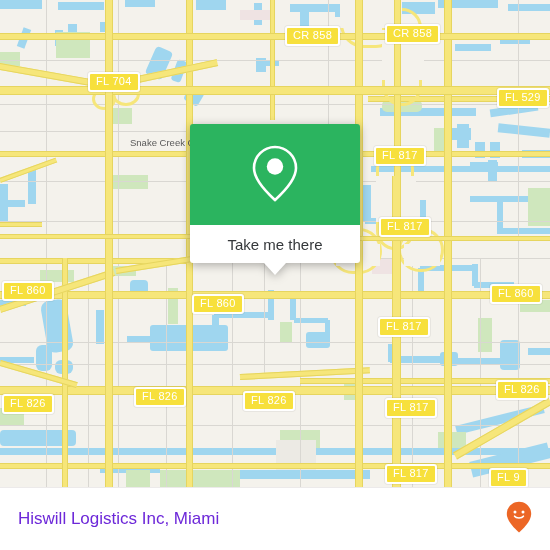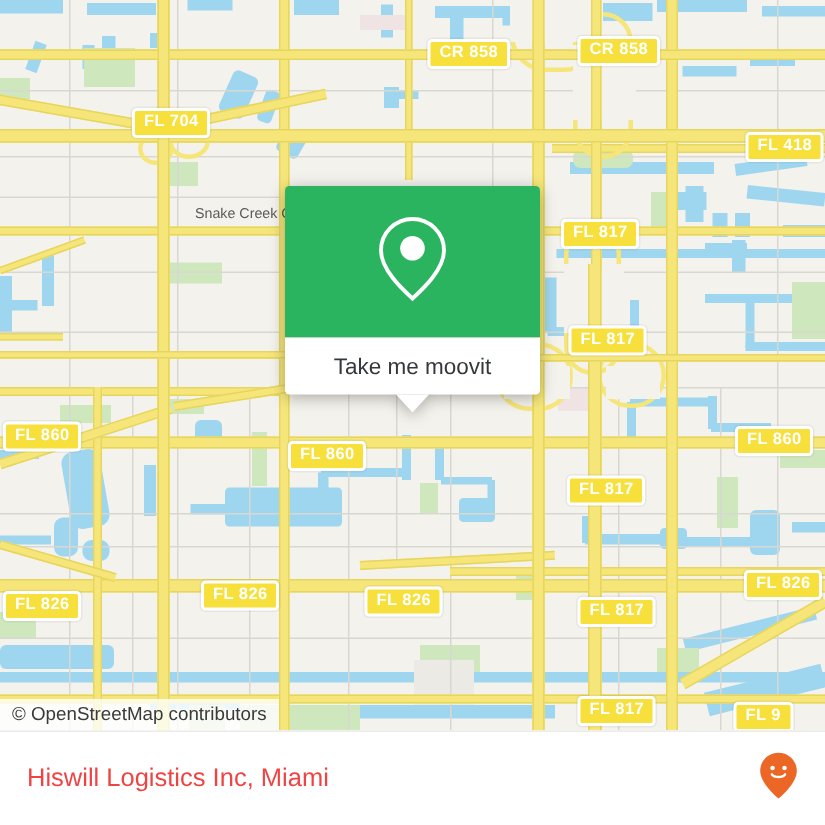"CR 858" .shield { font-weight: bold -> normal }
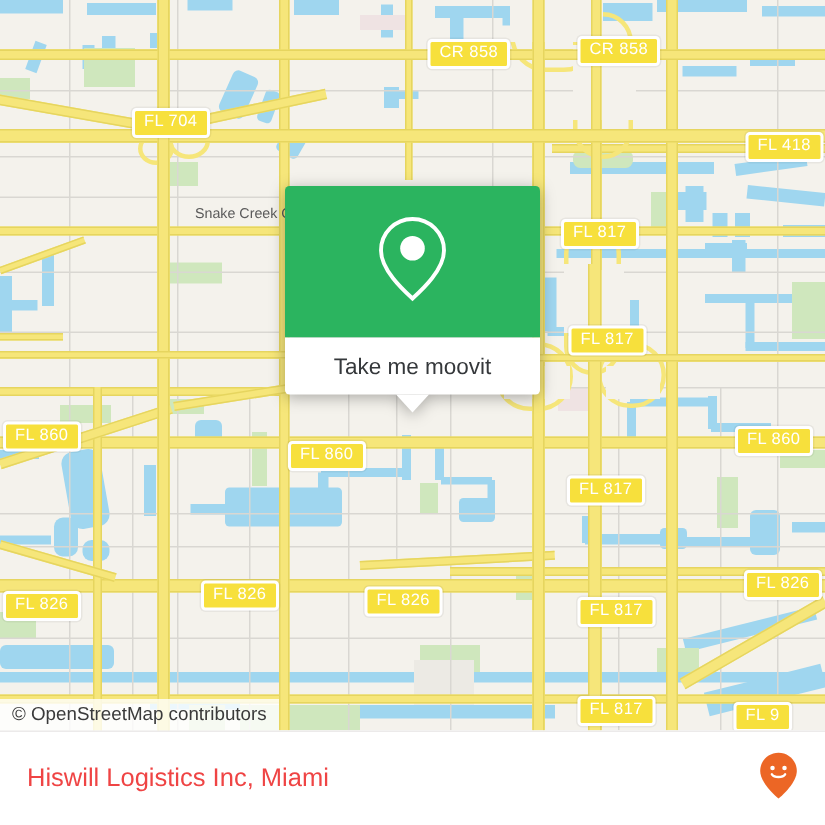"FL 418" div.shield { text: 418 -> 529 }
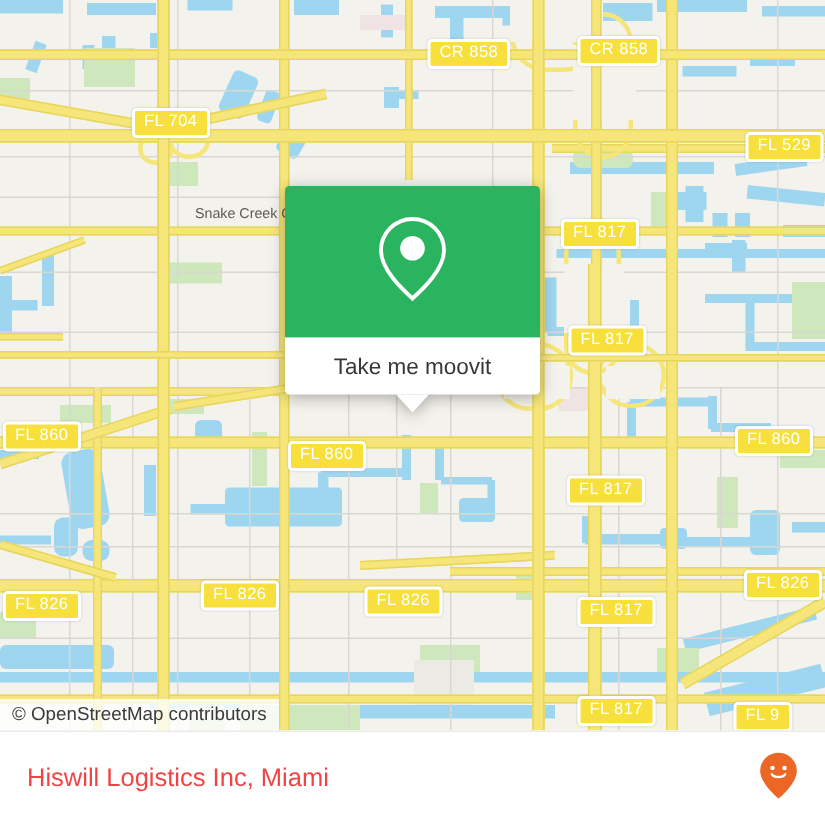"Take me moovit" div.popup-foot { text: moovit -> there }
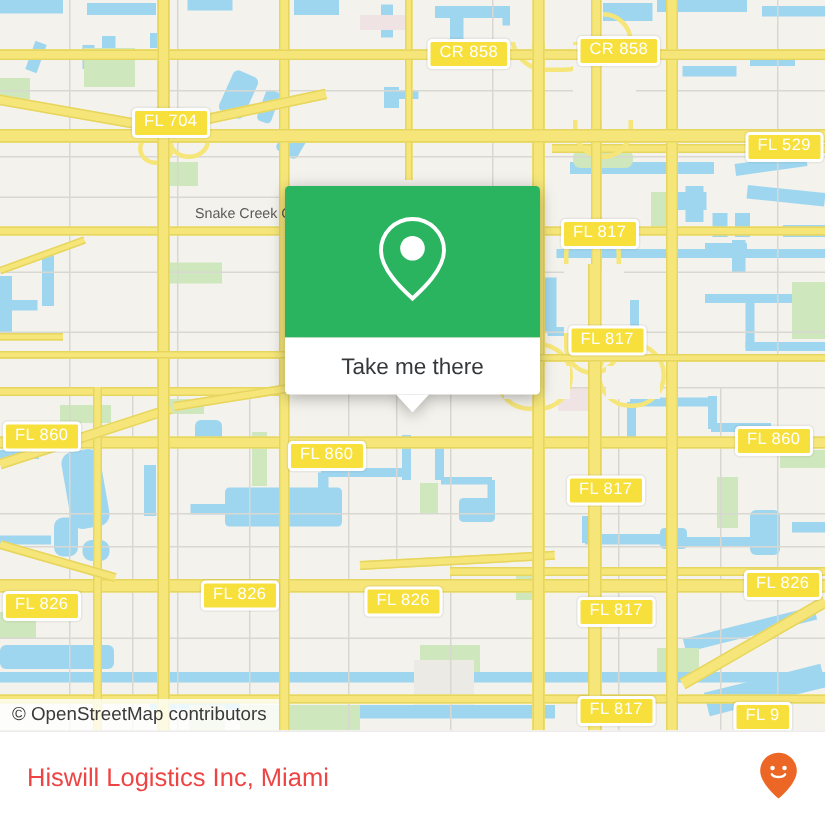"© OpenStreetMap contributors" div.attrib { html: <div>© OpenStreetMap contributors</div> -> none }
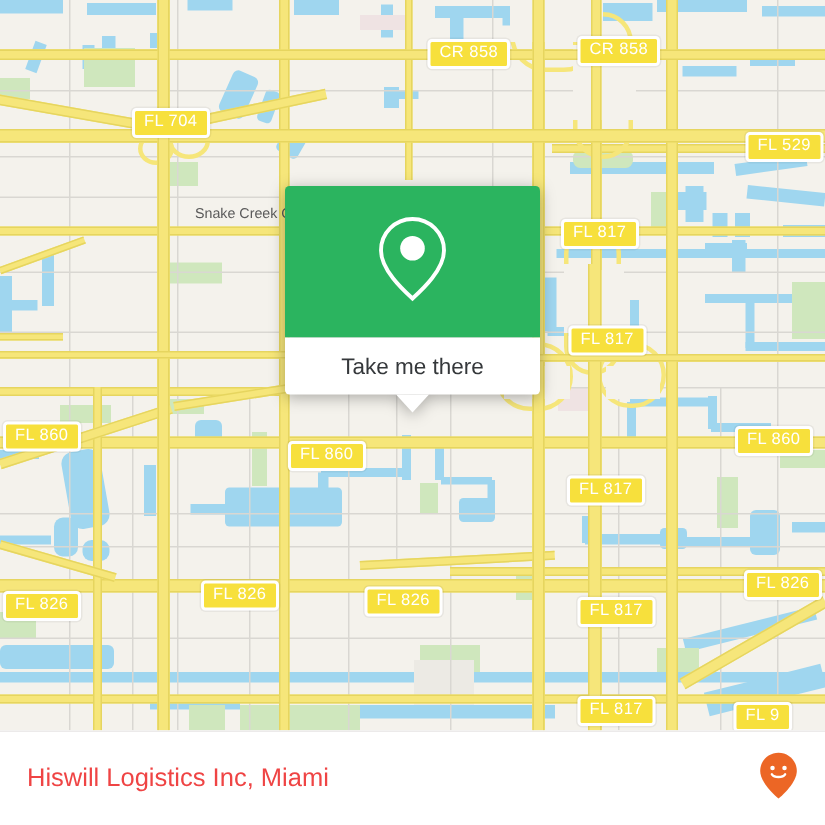"Hiswill Logistics Inc, Miami" .footer-title { color: #ef4444 -> #6d28d9 }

* * *

[What is being asked]
Repeat verbatim the lines from the one with "text: 418 ->" through the end of the listing above. Include both ends, add nothing, and exclude the pictures.

[Solution for this task]
"FL 418" div.shield { text: 418 -> 529 }
"Take me moovit" div.popup-foot { text: moovit -> there }
"© OpenStreetMap contributors" div.attrib { html: <div>© OpenStreetMap contributors</div> -> none }
"Hiswill Logistics Inc, Miami" .footer-title { color: #ef4444 -> #6d28d9 }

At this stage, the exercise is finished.